** Data to process follows **
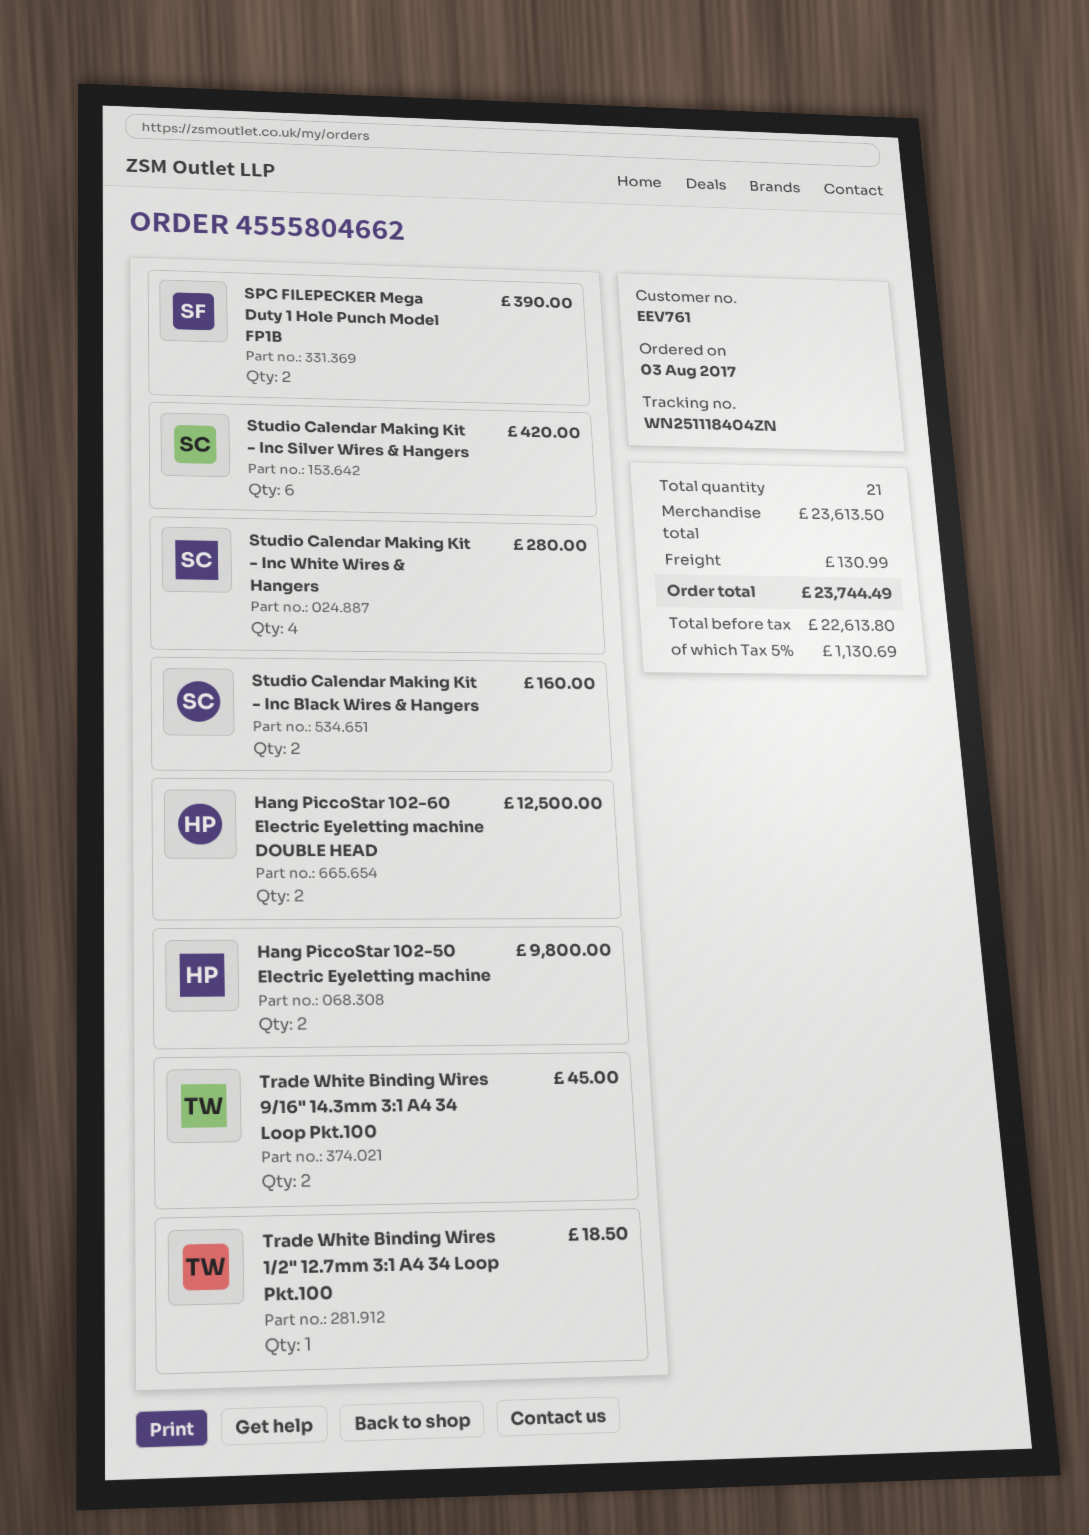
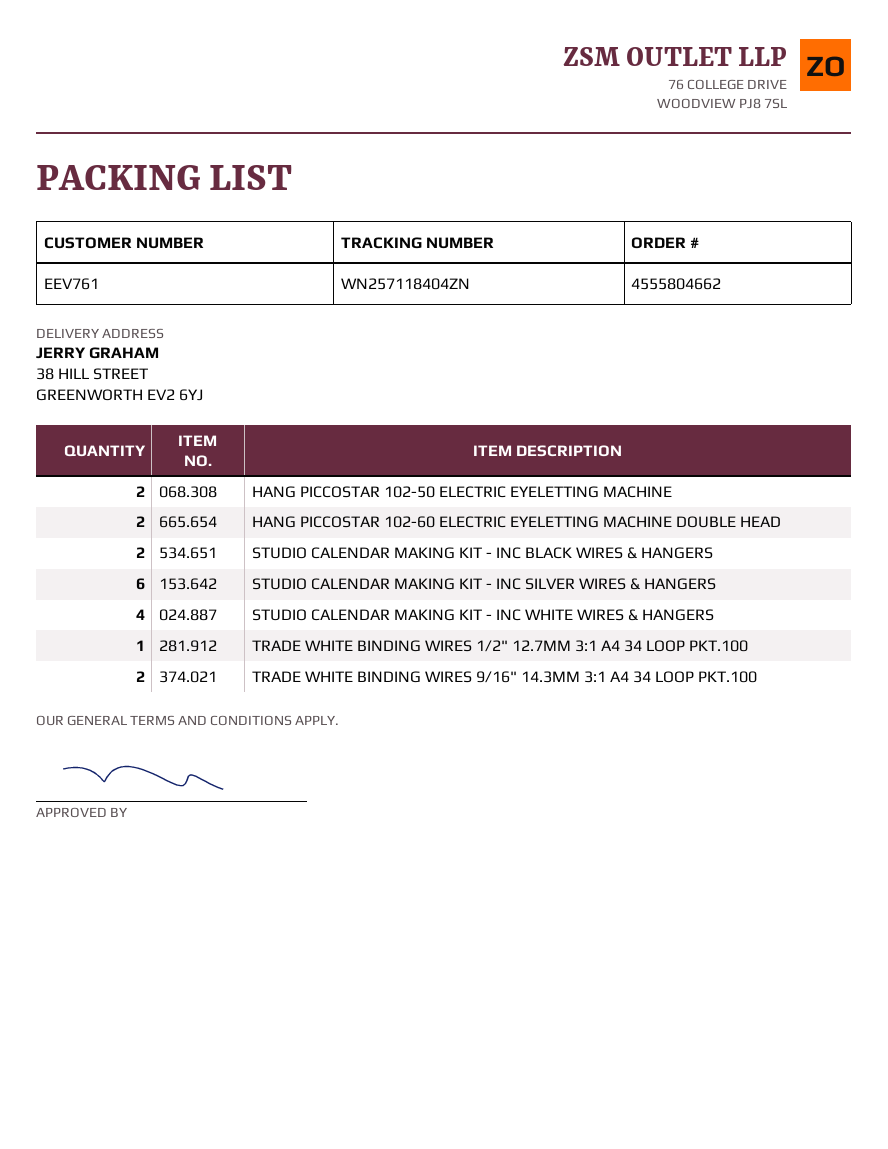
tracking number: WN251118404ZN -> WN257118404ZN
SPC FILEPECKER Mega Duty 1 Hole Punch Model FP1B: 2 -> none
** End of Data to process **
** Data to process follows **
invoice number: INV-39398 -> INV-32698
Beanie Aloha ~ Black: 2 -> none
** End of Data to process **
** Data to process follows **
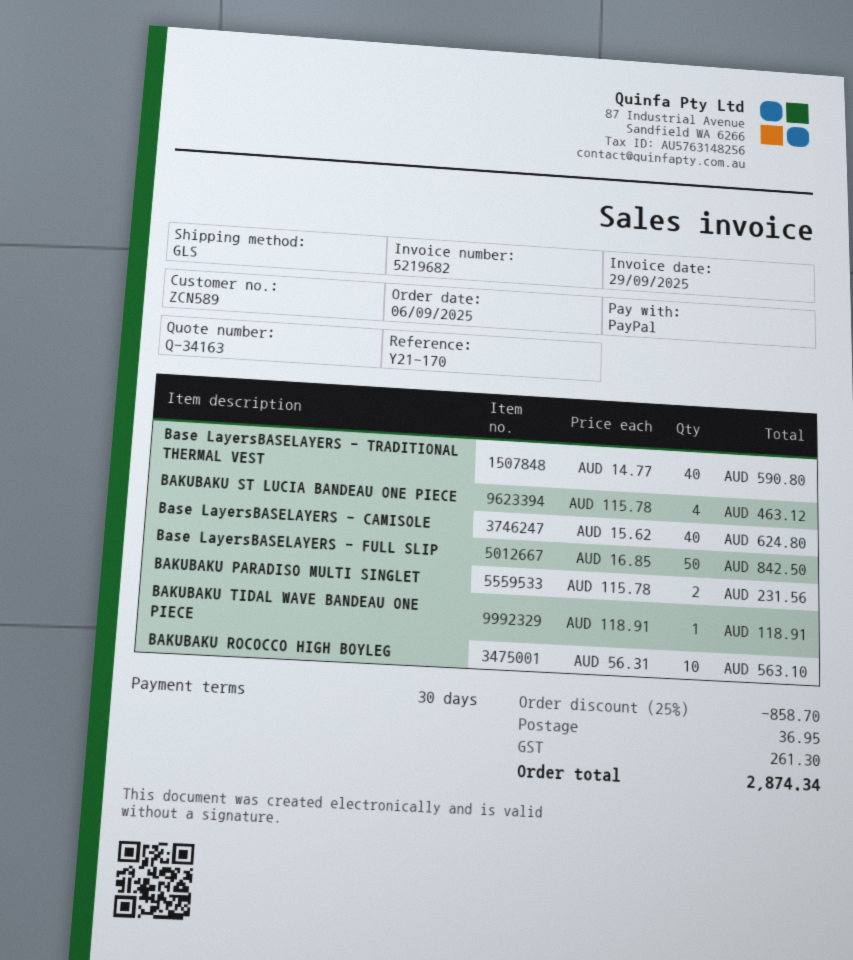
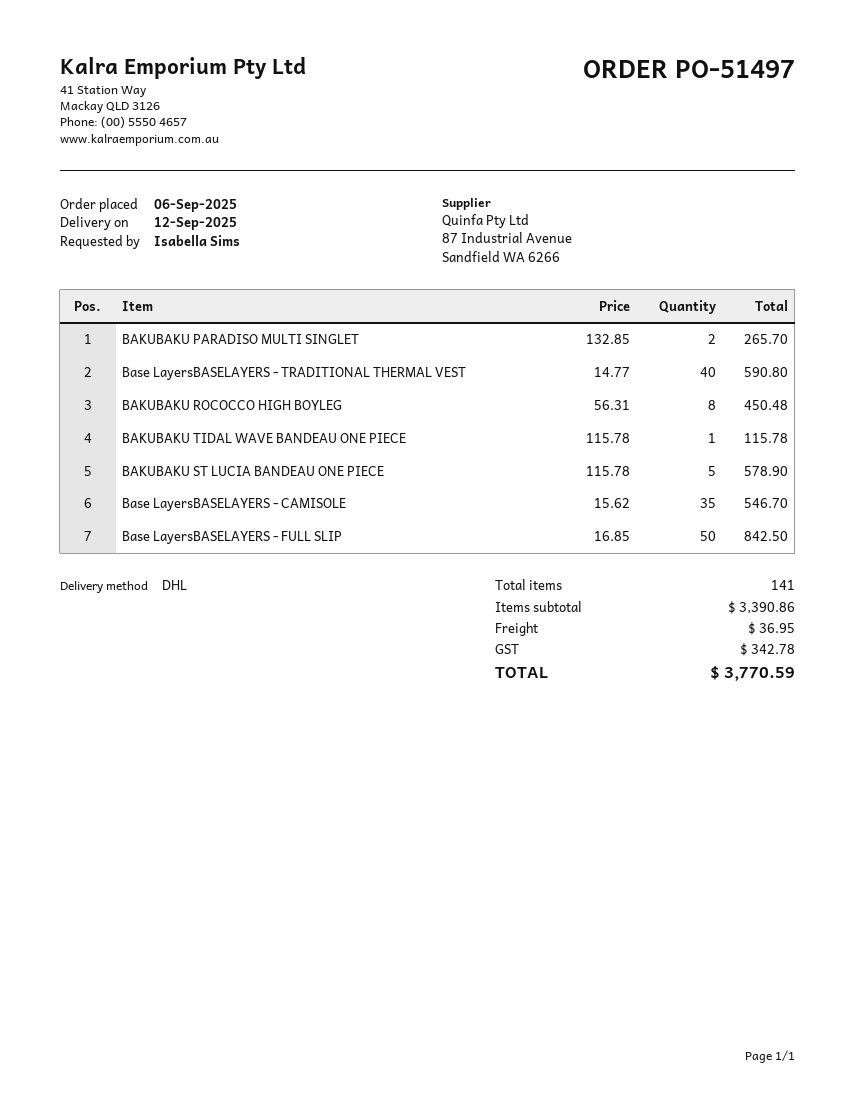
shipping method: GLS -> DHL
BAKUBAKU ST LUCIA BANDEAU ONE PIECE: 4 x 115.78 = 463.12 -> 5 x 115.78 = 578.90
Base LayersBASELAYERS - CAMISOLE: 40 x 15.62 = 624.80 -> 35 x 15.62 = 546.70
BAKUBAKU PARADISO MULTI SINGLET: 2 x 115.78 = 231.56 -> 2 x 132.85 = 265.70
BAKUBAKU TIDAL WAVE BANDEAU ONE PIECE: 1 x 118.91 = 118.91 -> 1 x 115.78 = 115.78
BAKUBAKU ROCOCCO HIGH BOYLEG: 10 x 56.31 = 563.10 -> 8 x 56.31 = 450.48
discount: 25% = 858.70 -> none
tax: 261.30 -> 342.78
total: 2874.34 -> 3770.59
** End of Data to process **
● Exercise requirements: Could you reproduce, exactly, every line above from the line with "tracking number: WN251118404ZN" to the line with "SPC FILEPECKER Mega", and no other line? Both ends count.

● Answer below:
tracking number: WN251118404ZN -> WN257118404ZN
SPC FILEPECKER Mega Duty 1 Hole Punch Model FP1B: 2 -> none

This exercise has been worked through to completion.